(WORK TO COMPLETE) Copy exactly every line below, from the first through the one that contains "AWS CloudFormation Templates", and skip all pictures.

(DATA FOR THIS TASK)
%%

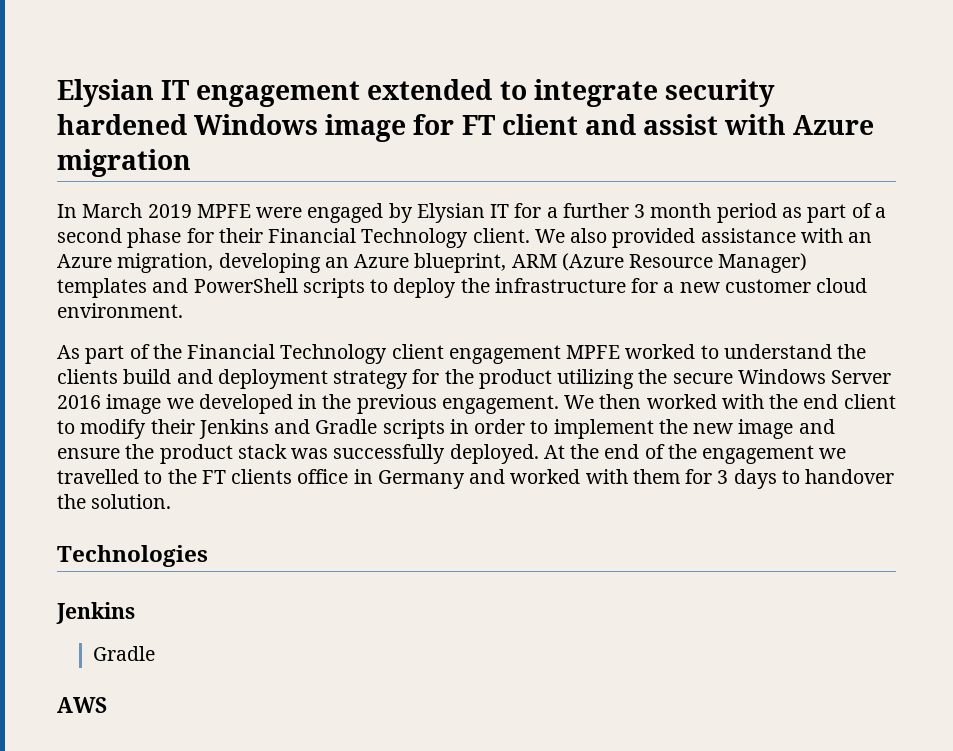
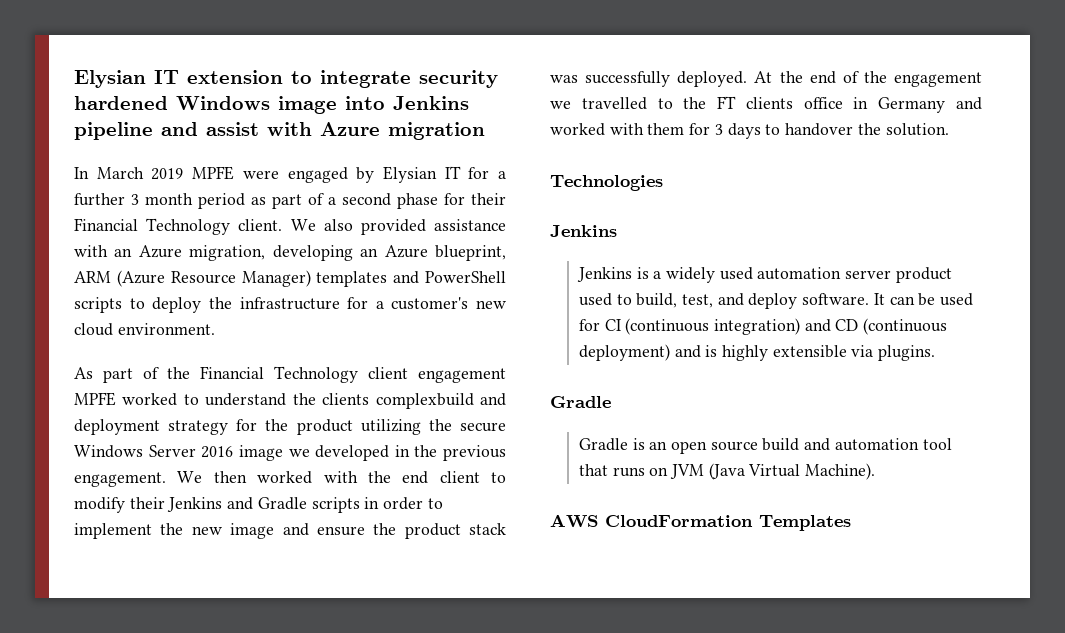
- Elysian IT engagement extended to integrate security hardened Windows image for FT client and assist with Azure migration
+ Elysian IT extension to integrate security hardened Windows image into Jenkins pipeline and assist with Azure migration
- We also provided assistance with an Azure migration, developing an Azure blueprint, ARM (Azure Resource Manager) templates and PowerShell scripts to deploy the infrastructure for a new customer cloud environment.
+ We also provided assistance with an Azure migration, developing an Azure blueprint, ARM (Azure Resource Manager) templates and PowerShell scripts to deploy the infrastructure for a customer's new cloud environment.
- As part of the Financial Technology client engagement MPFE worked to understand the clients build and deployment strategy for the product utilizing the secure Windows Server 2016 image we developed in the previous engagement.
+ As part of the Financial Technology client engagement MPFE worked to understand the clients complexbuild and deployment strategy for the product utilizing the secure Windows Server 2016 image we developed in the previous engagement.
  Technologies
  Jenkins
+ Jenkins is a widely used automation server product used to build, test, and deploy software. It can be used for CI (continuous integration) and CD (continuous deployment) and is highly extensible via plugins.
  Gradle
+ Gradle is an open source build and automation tool that runs on JVM (Java Virtual Machine).
- AWS
+ AWS CloudFormation Templates

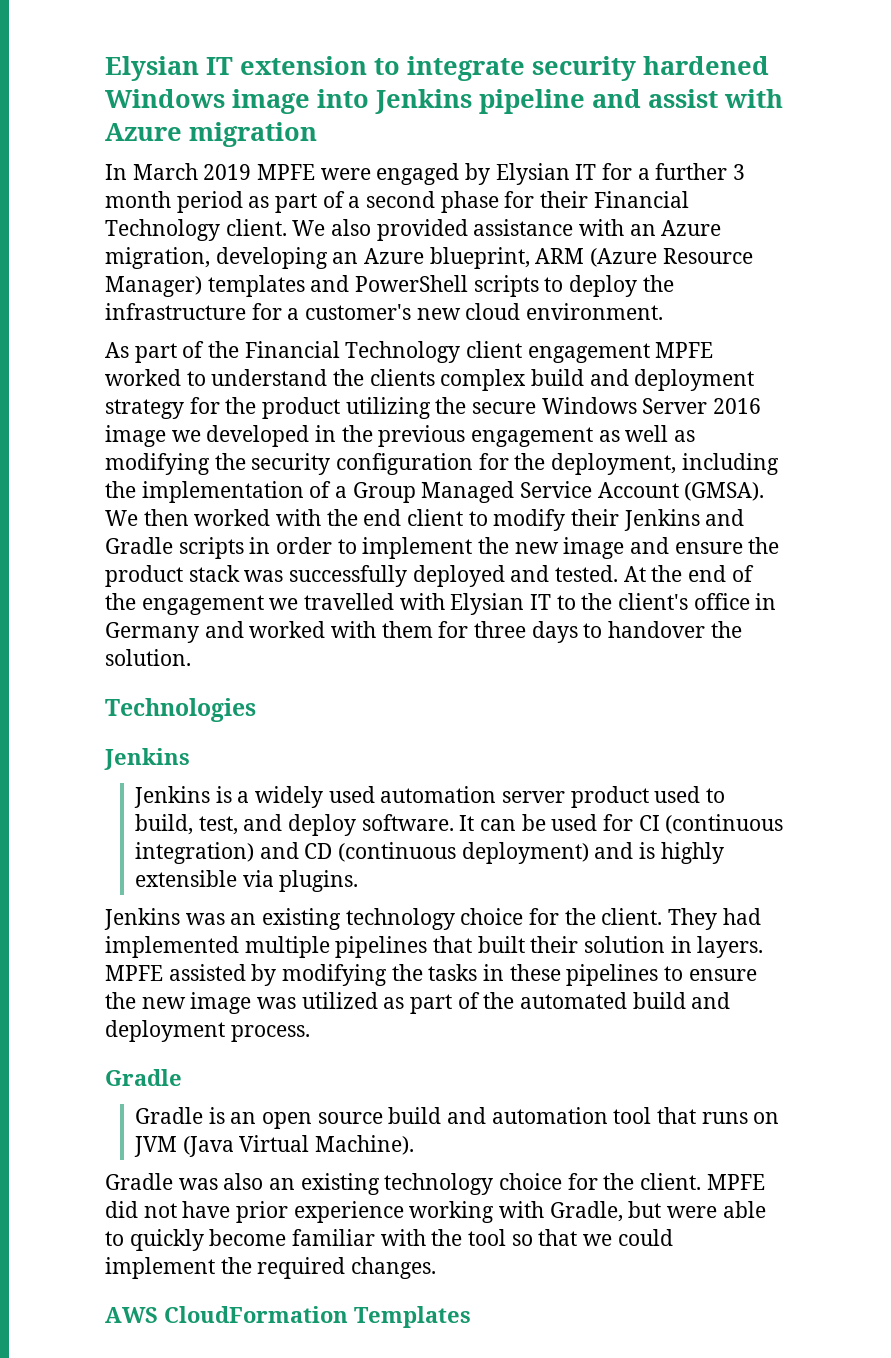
- As part of the Financial Technology client engagement MPFE worked to understand the clients complexbuild and deployment strategy for the product utilizing the secure Windows Server 2016 image we developed in the previous engagement.
+ As part of the Financial Technology client engagement MPFE worked to understand the clients complex build and deployment strategy for the product utilizing the secure Windows Server 2016 image we developed in the previous engagement as well as modifying the security configuration for the deployment, including the implementation of a Group Managed Service Account (GMSA).
- We then worked with the end client to modify their Jenkins and Gradle scripts in order to implement the new image and ensure the product stack was successfully deployed.
+ We then worked with the end client to modify their Jenkins and Gradle scripts in order to implement the new image and ensure the product stack was successfully deployed and tested.
- At the end of the engagement we travelled to the FT clients office in Germany and worked with them for 3 days to handover the solution.
+ At the end of the engagement we travelled with Elysian IT to the client's office in Germany and worked with them for three days to handover the solution.
+ Jenkins was an existing technology choice for the client. They had implemented multiple pipelines that built their solution in layers. MPFE assisted by modifying the tasks in these pipelines to ensure the new image was utilized as part of the automated build and deployment process.
+ Gradle was also an existing technology choice for the client. MPFE did not have prior experience working with Gradle, but were able to quickly become familiar with the tool so that we could implement the required changes.

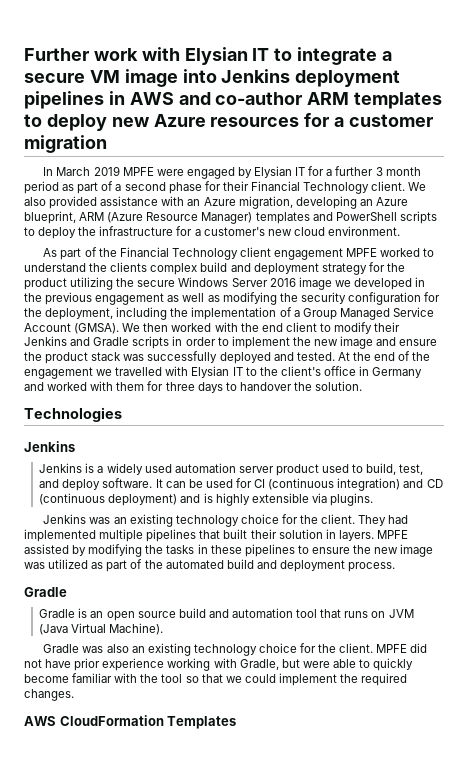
- Elysian IT extension to integrate security hardened Windows image into Jenkins pipeline and assist with Azure migration
+ Further work with Elysian IT to integrate a secure VM image into Jenkins deployment pipelines in AWS and co-author ARM templates to deploy new Azure resources for a customer migration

%%

(OUTPUT OF THE TASK)
- Elysian IT engagement extended to integrate security hardened Windows image for FT client and assist with Azure migration
+ Elysian IT extension to integrate security hardened Windows image into Jenkins pipeline and assist with Azure migration
- We also provided assistance with an Azure migration, developing an Azure blueprint, ARM (Azure Resource Manager) templates and PowerShell scripts to deploy the infrastructure for a new customer cloud environment.
+ We also provided assistance with an Azure migration, developing an Azure blueprint, ARM (Azure Resource Manager) templates and PowerShell scripts to deploy the infrastructure for a customer's new cloud environment.
- As part of the Financial Technology client engagement MPFE worked to understand the clients build and deployment strategy for the product utilizing the secure Windows Server 2016 image we developed in the previous engagement.
+ As part of the Financial Technology client engagement MPFE worked to understand the clients complexbuild and deployment strategy for the product utilizing the secure Windows Server 2016 image we developed in the previous engagement.
  Technologies
  Jenkins
+ Jenkins is a widely used automation server product used to build, test, and deploy software. It can be used for CI (continuous integration) and CD (continuous deployment) and is highly extensible via plugins.
  Gradle
+ Gradle is an open source build and automation tool that runs on JVM (Java Virtual Machine).
- AWS
+ AWS CloudFormation Templates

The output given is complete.